A “self-claimed cat whisperer”, his love for animals, sustainability factors and health reasons are complemented by the potential food crisis in 2050, when the planet will hit a projected population of 10 billion. “There is no game plan for feeding those many people, and moving to a vegan diet is an essential step towards it.”
Vegan Food Club offers 100% organic, chef-cooked, wholesome vegan food. Saraf says he consciously built a business that fed people “nutritiously and deliciously”. The focus is on introducing vegetable-based alternatives with original recipes, as opposed to jumping on the plant-based meat bandwagon. “I always say this to our customers: if our food keeps reminding you of meat, then we’ve failed in the philosophy of VFC somewhere,” he says.
With each meal costing €4.60, a subscription model was essential for the kitchen-to-doorstep journey of the meals.
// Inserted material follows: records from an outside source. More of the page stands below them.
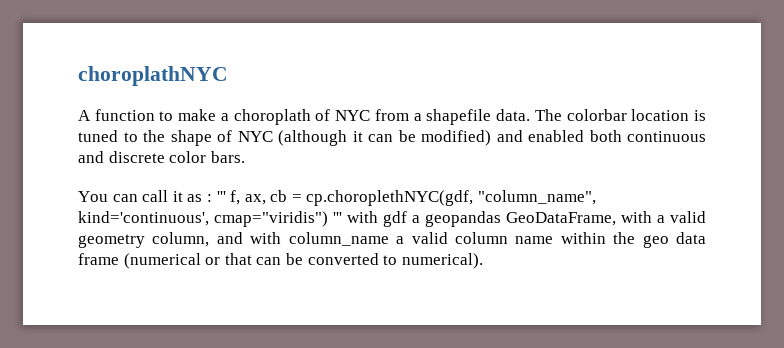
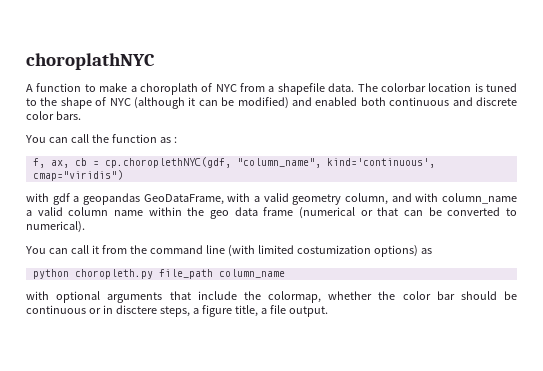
[172,191,183,202] it -> [91,134,157,143] the function
[216,191,226,202] ''' -> (177, 140) //
[333,212,342,223] ''' -> (123, 175) //
(483, 261) none -> [25,245,432,257] [32,269,285,279] [26,291,518,303] [26,305,328,317] // You can call it from the command line (with limited costumization options) as // python choropleth.py file_path column_name // with optional arguments that include the colormap, whether the color bar should be continuous or in disctere steps, a figure title, a file output.

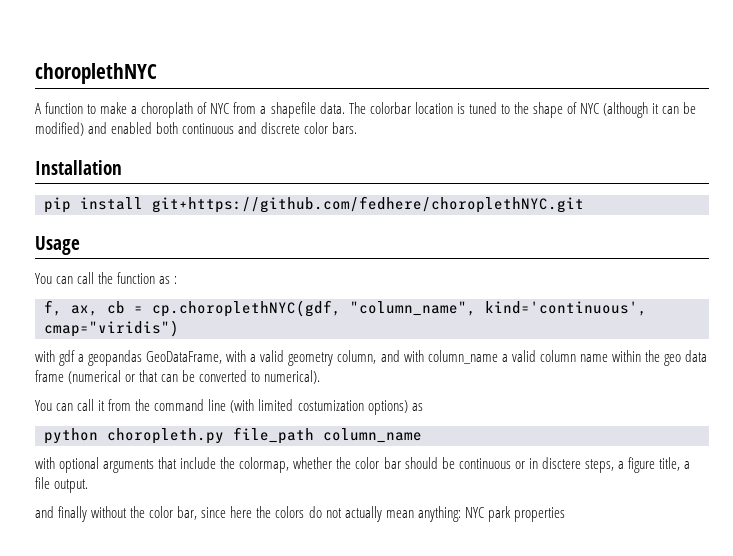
[26,53,155,70] choroplathNYC -> [35,63,157,84] choroplethNYC
(81, 115) none -> [35,160,122,175] [44,196,584,213] [35,236,80,255] // Installation // pip install git+https://github.com/fedhere/choroplethNYC.git // Usage
(328, 311) none -> [35,506,565,522] // and finally without the color bar, since here the colors do not actually mean anything: NYC park properties

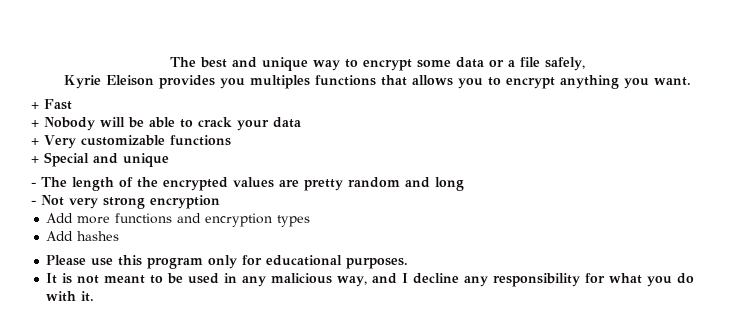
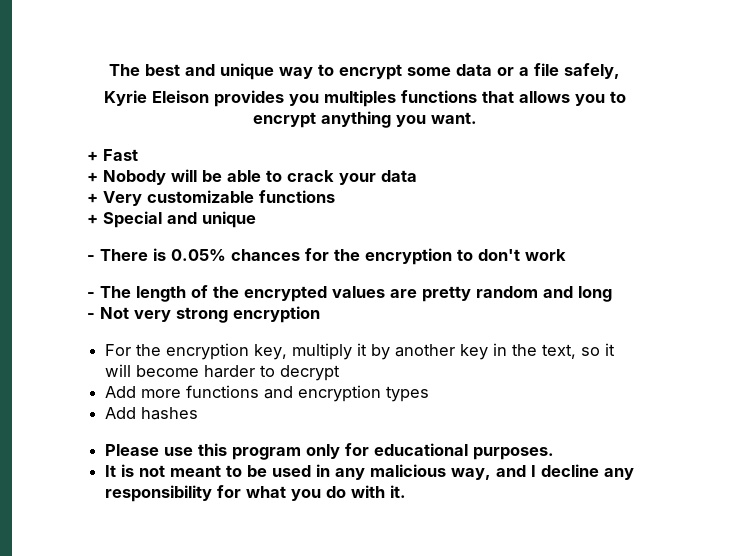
(169, 160) none -> [87,248,566,265] // - There is 0.05% chances for the encryption to don't work
(220, 202) none -> [105,343,616,360] [105,364,341,381] // For the encryption key, multiply it by another key in the text, so it will become harder to decrypt

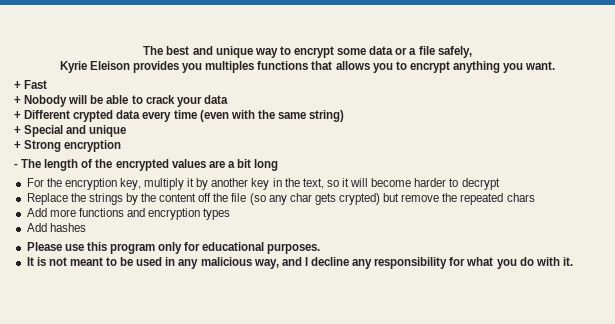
[103,190,335,206] [87,211,256,228] [87,248,566,265] Very customizable functions // + Special and unique // - There is 0.05% chances for the encryption to don't work -> [24,110,345,122] [14,125,127,137] [14,140,122,152] Different crypted data every time (even with the same string) // + Special and unique // + Strong encryption
[422,286,612,302] [87,306,320,323] pretty random and long // - Not very strong encryption -> [227,159,279,171] a bit long
(341, 373) none -> [26,193,535,205] // Replace the strings by the content off the file (so any char gets crypted) but remove the repeated chars

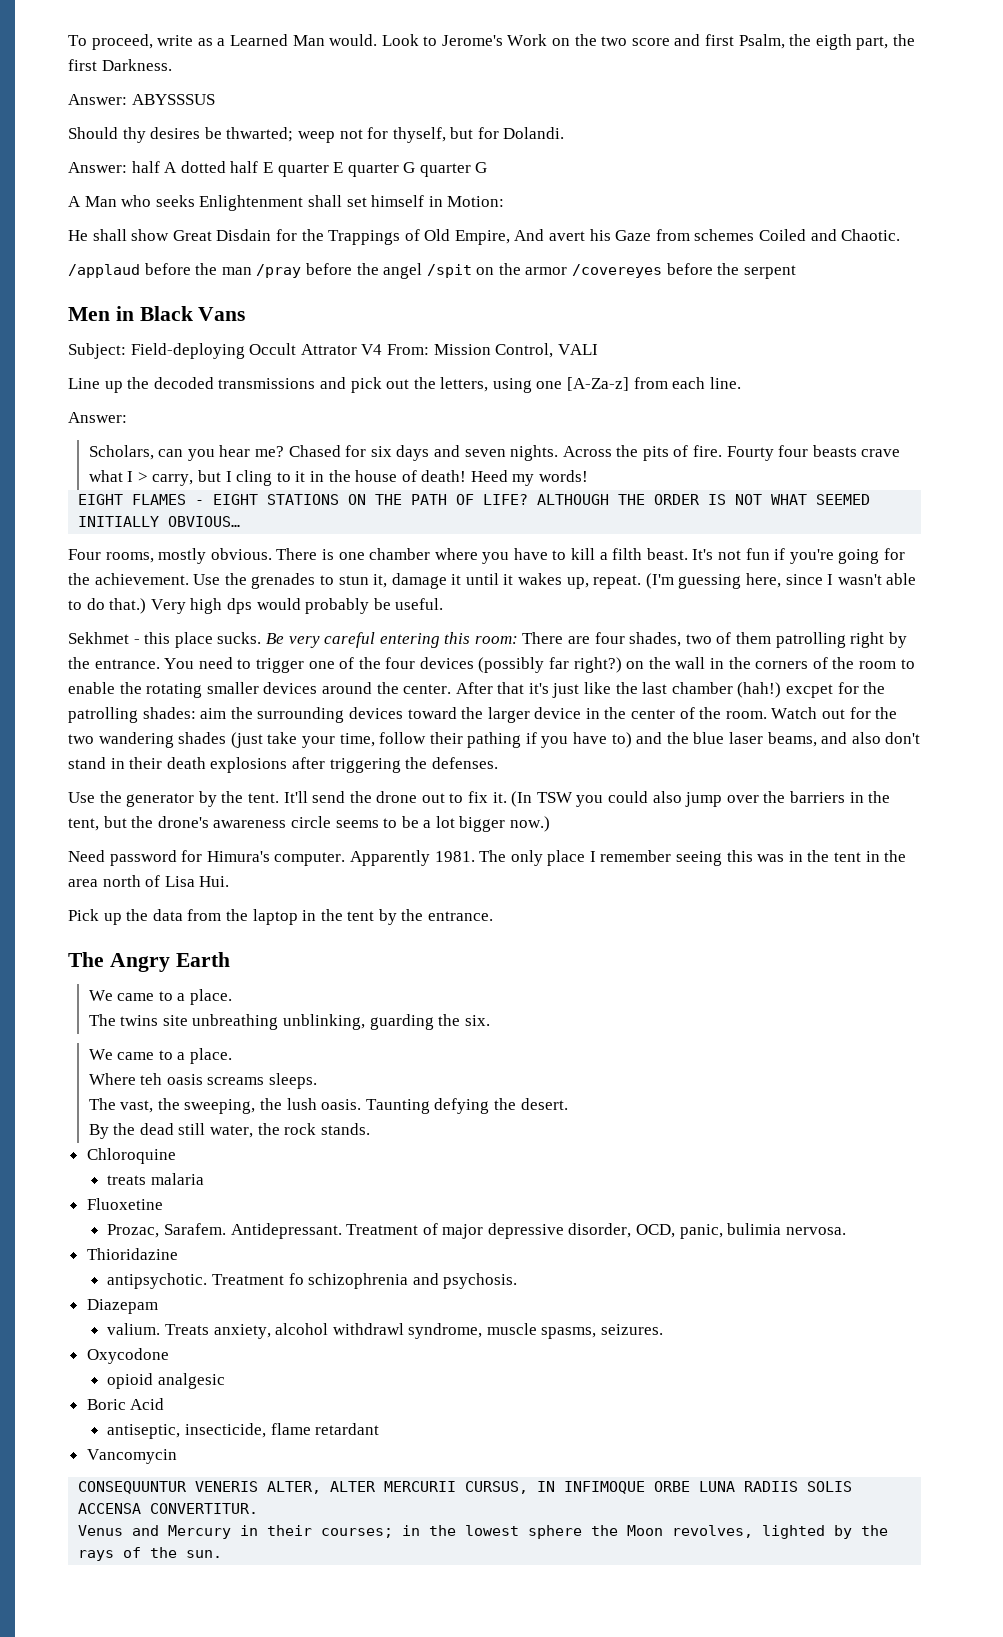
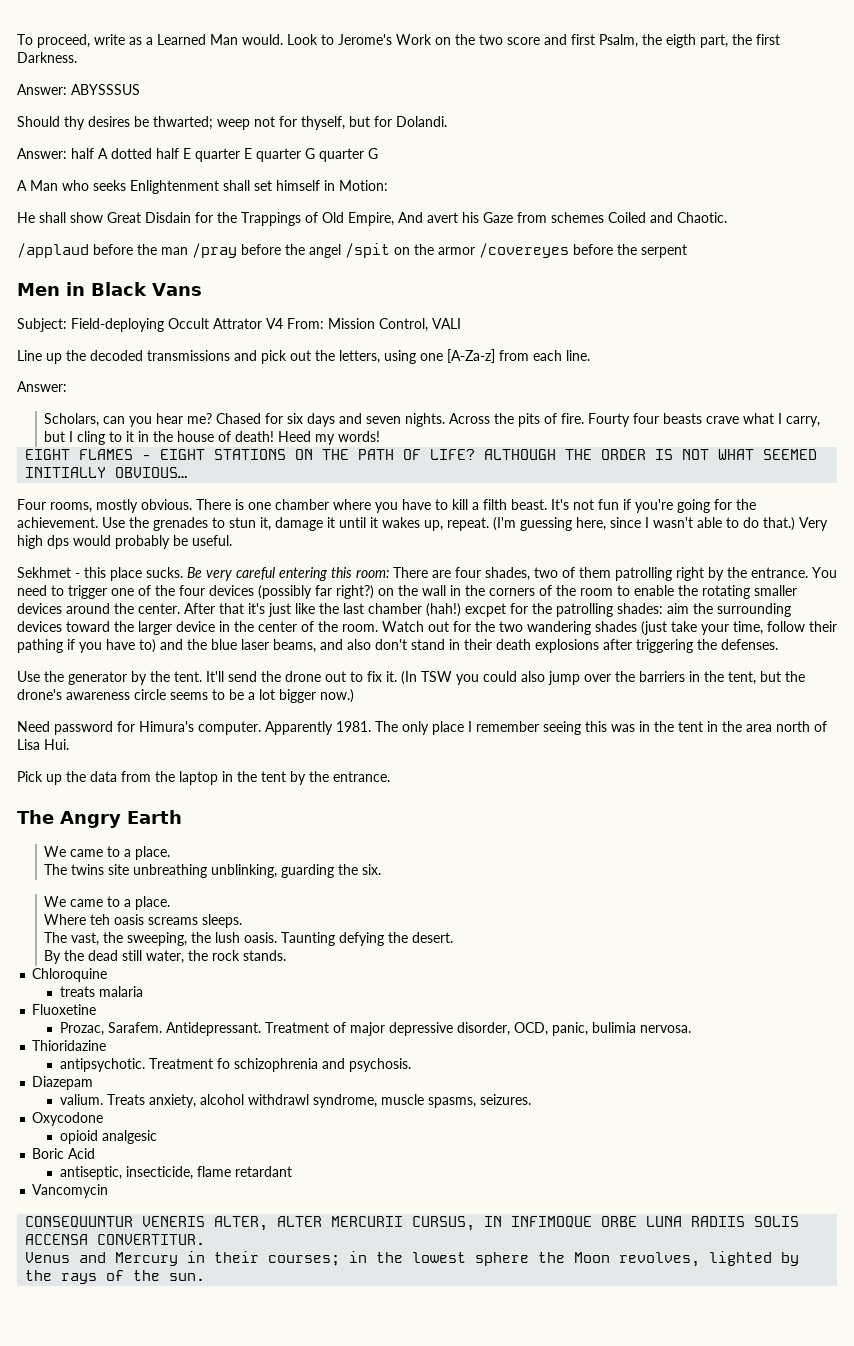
[137,472,148,482] > -> (783, 418) none

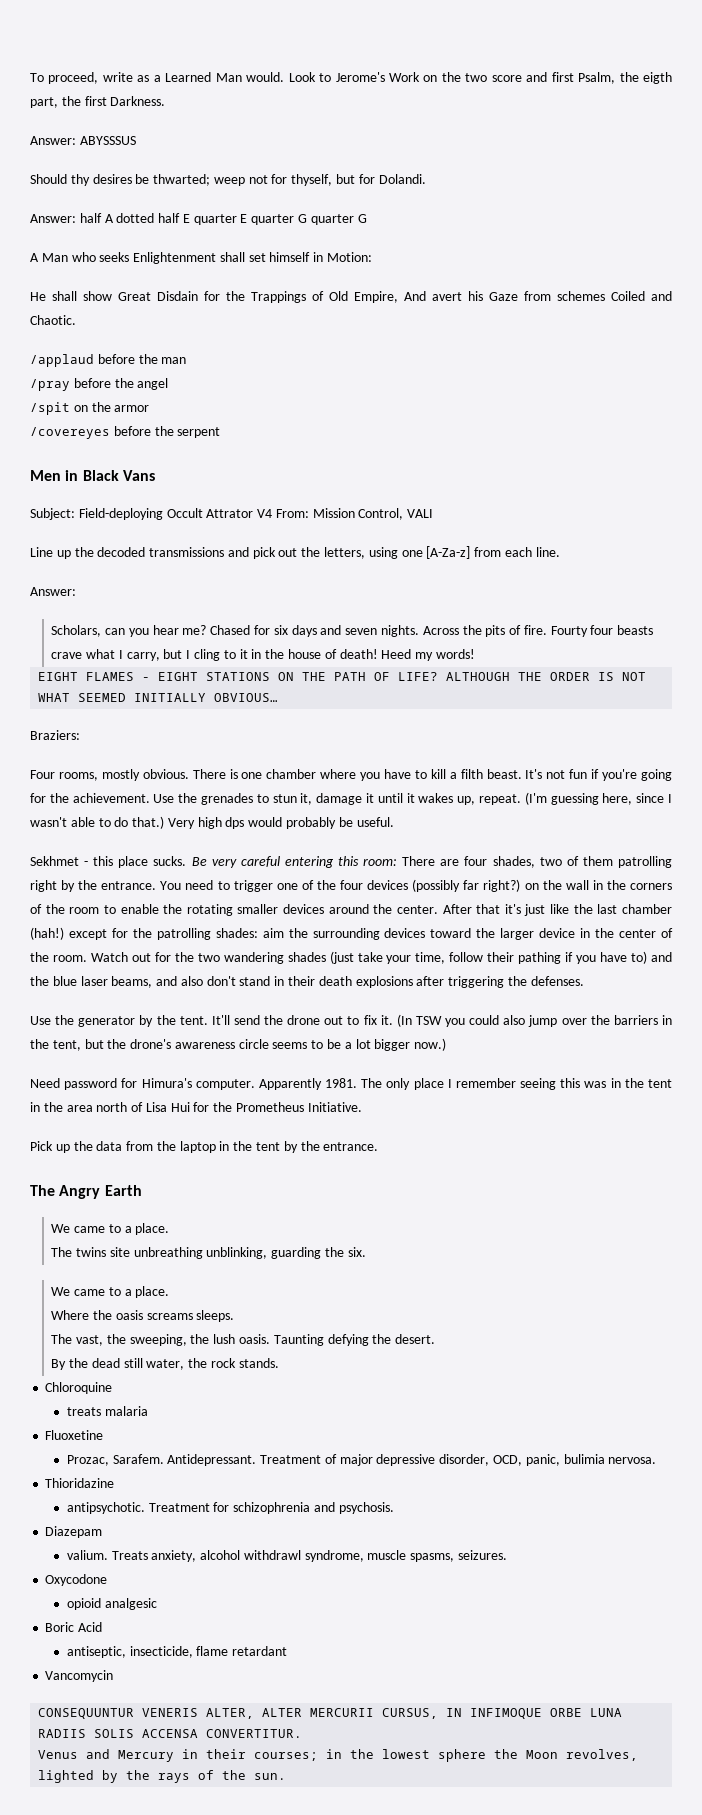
(188, 251) none -> (187, 360) //
(341, 251) none -> (169, 384) //
(475, 251) none -> (150, 408) //
(188, 472) none -> [30,730,80,740] // Braziers:
[465,603,506,617] excpet -> [68,929,107,940] except
[44,739,69,750] Hui. -> [170,1102,362,1112] Hui for the Prometheus Initiative.
[90,914,111,925] teh -> [93,1310,113,1320] the
[216,1058,230,1069] fo -> [213,1502,230,1512] for

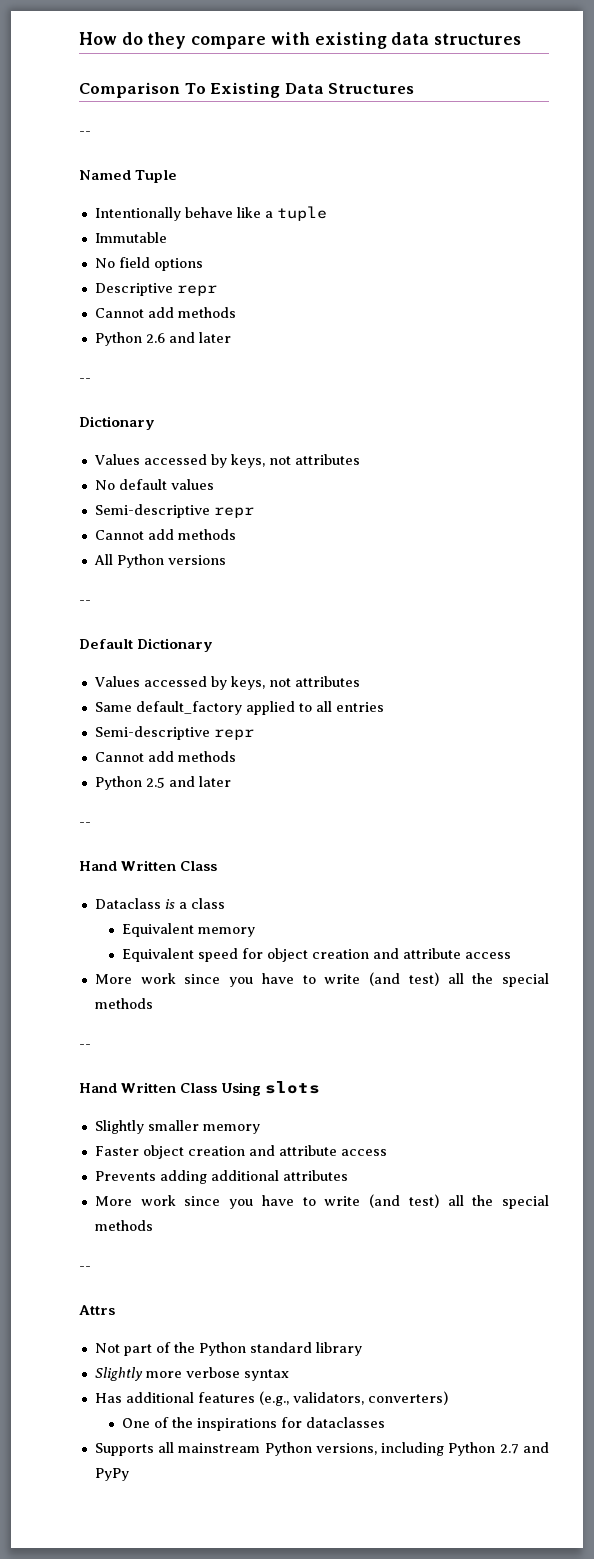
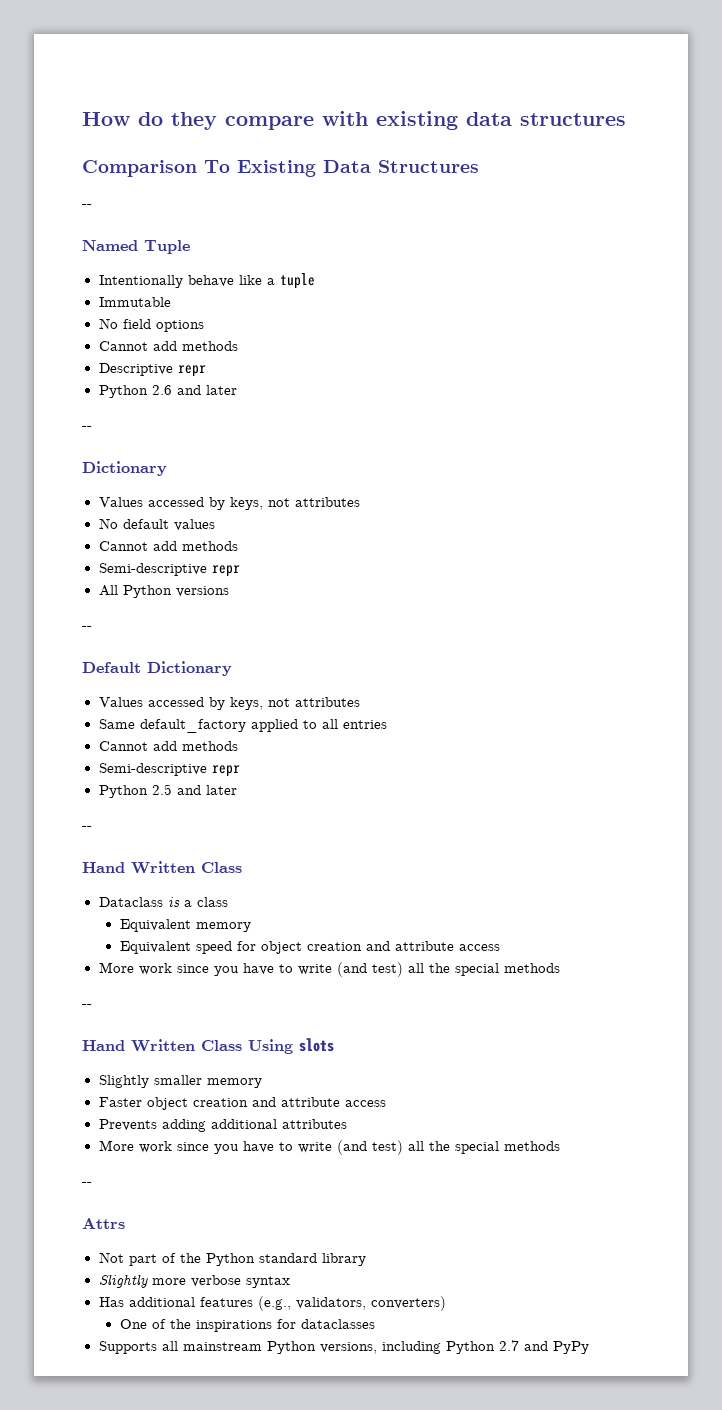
[94,283,217,296] [94,307,236,318] // Descriptive repr // Cannot add methods -> [98,341,238,351] [98,363,206,377] // Cannot add methods // Descriptive repr
[94,504,254,518] [94,529,236,540] // Semi-descriptive repr // Cannot add methods -> [98,541,238,551] [98,563,240,577] // Cannot add methods // Semi-descriptive repr
[94,726,254,740] [94,751,236,762] // Semi-descriptive repr // Cannot add methods -> [98,741,238,751] [98,763,240,777] // Cannot add methods // Semi-descriptive repr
The brand’s ghost kitchens add to cost-efficacy and reduce friction points where the cooking and delivery expenses are involved.
“They’re growing in the west now, but we’ve had them since forever,” explains Saraf. “When I was in college, I was used to having meals delivered to my dormitory for less than €30 a month.”
He adds that he wants to dispel the myth that veganism is necessarily expensive: “Vegetables cost less to grow and purchase compared to meat. So it shouldn’t really be expensive to cook and consume vegan meals.”
While Saraf plans to expand outside Spain, his first priority is to cover as much of the Spanish market as possible, and carry out the “rigorous work of perception change”. Down the line, he wants Vegan Food Club to enter India. “It’s emerging to be an incredible market for vegan businesses. I think Vegan Food Club will definitely go back to its roots, which is India and its thousands of years-long tradition of vegetarianism.”
I ask him what his endgame is. He admits it’s an ambitious one: contribute to converting at least 50% of Spain’s population into vegan consumers by 2050. It’s a tall order, but not an impossible one for a lifestyle growing as aggressively as this. “If you replicate that to other markets,” Saraf says, “I think you would know what we are actually after.”